▶ _AVAILABLE DATA_:
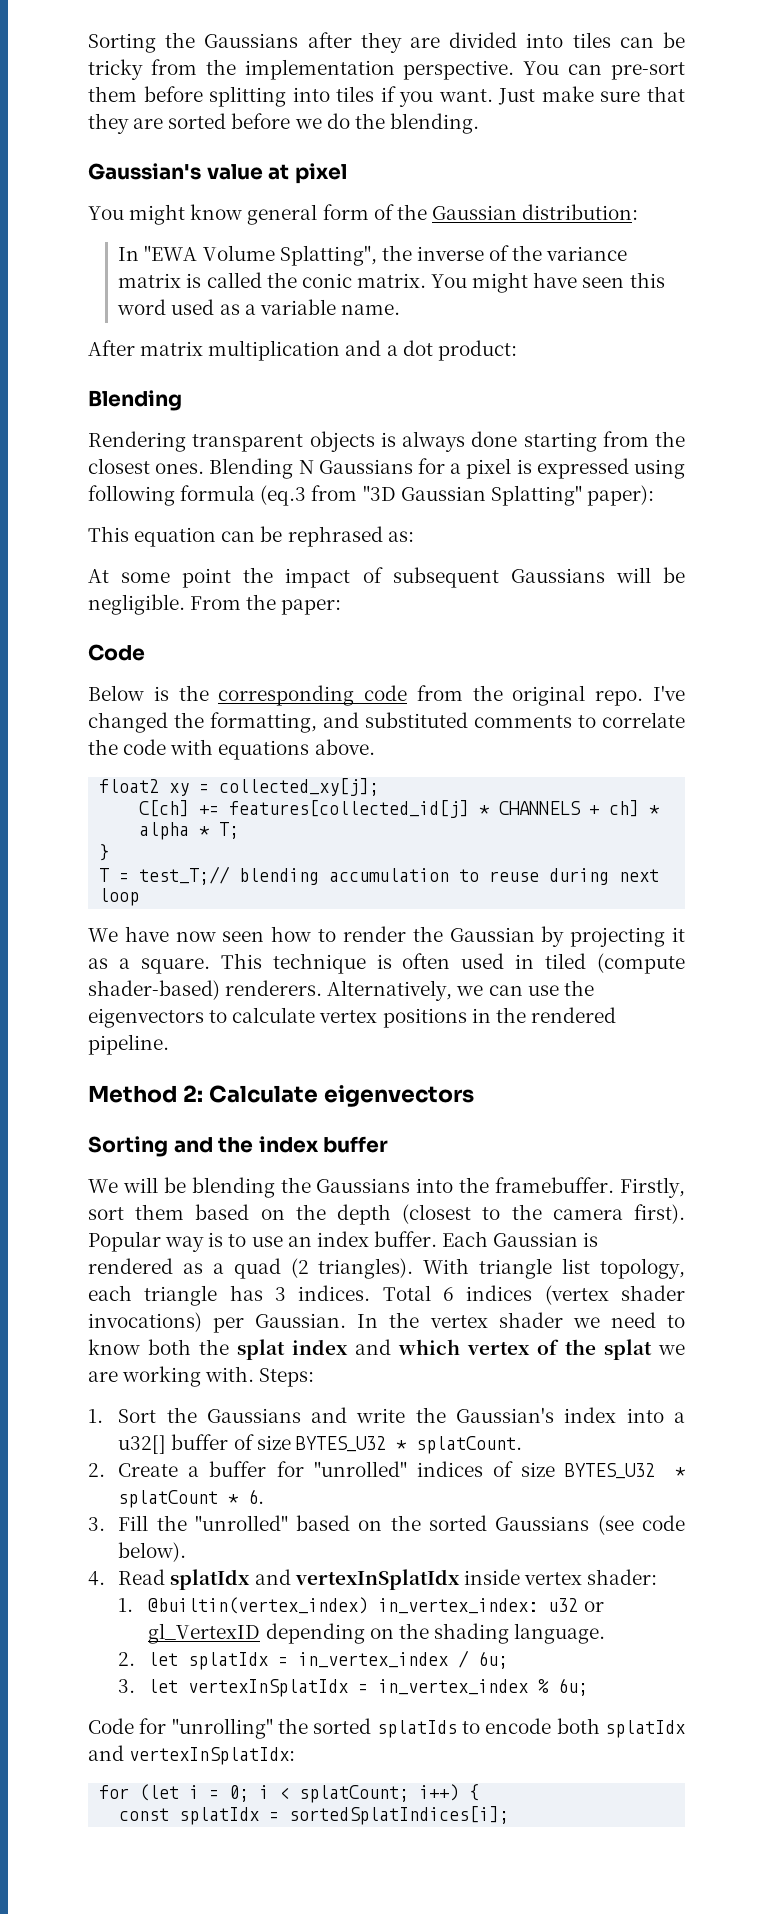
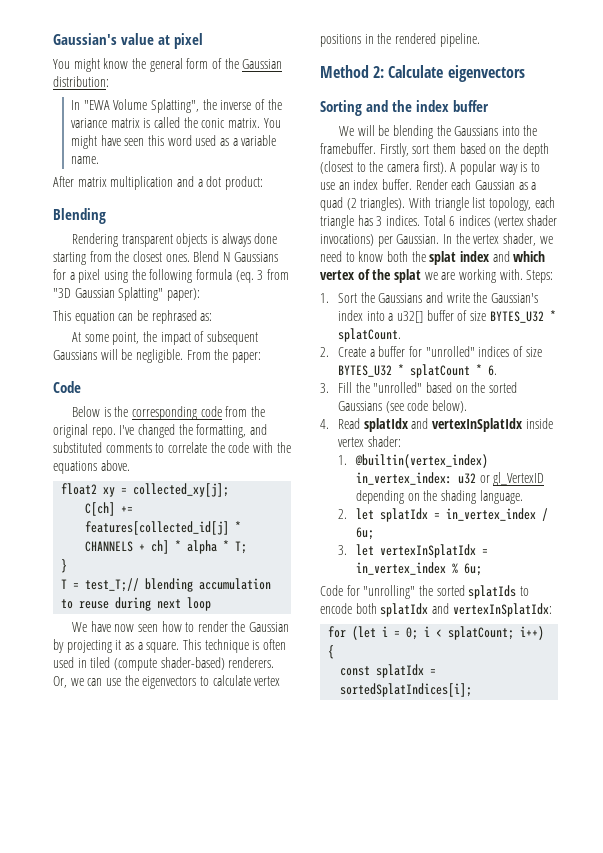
- Sorting the Gaussians after they are divided into tiles can be tricky from the implementation perspective. You can pre-sort them before splitting into tiles if you want. Just make sure that they are sorted before we do the blending.
- You might know general form of the Gaussian distribution:
+ You might know the general form of the Gaussian distribution:
- Blending N Gaussians for a pixel is expressed using following formula (eq.3 from "3D Gaussian Splatting" paper):
+ Blend N Gaussians for a pixel using the following formula (eq. 3 from "3D Gaussian Splatting" paper):
- At some point the impact of subsequent Gaussians will be negligible.
+ At some point, the impact of subsequent Gaussians will be negligible.
- I've changed the formatting, and substituted comments to correlate the code with equations above.
+ I've changed the formatting, and substituted comments to correlate the code with the equations above.
- Alternatively, we can use the eigenvectors to calculate vertex positions in the rendered pipeline.
+ Or, we can use the eigenvectors to calculate vertex positions in the rendered pipeline.
- Popular way is to use an index buffer.
+ A popular way is to use an index buffer.
- Each Gaussian is rendered as a quad (2 triangles).
+ Render each Gaussian as a quad (2 triangles).
- In the vertex shader we need to know both the splat index and which vertex of the splat we are working with.
+ In the vertex shader, we need to know both the splat index and which vertex of the splat we are working with.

▶ _REQUIRED ACTION_: Once the line with "- Alternatively, we" is located in the data above, repeat it and every later line through the end, exactly.

▶ _FINISHED EXERCISE_:
- Alternatively, we can use the eigenvectors to calculate vertex positions in the rendered pipeline.
+ Or, we can use the eigenvectors to calculate vertex positions in the rendered pipeline.
- Popular way is to use an index buffer.
+ A popular way is to use an index buffer.
- Each Gaussian is rendered as a quad (2 triangles).
+ Render each Gaussian as a quad (2 triangles).
- In the vertex shader we need to know both the splat index and which vertex of the splat we are working with.
+ In the vertex shader, we need to know both the splat index and which vertex of the splat we are working with.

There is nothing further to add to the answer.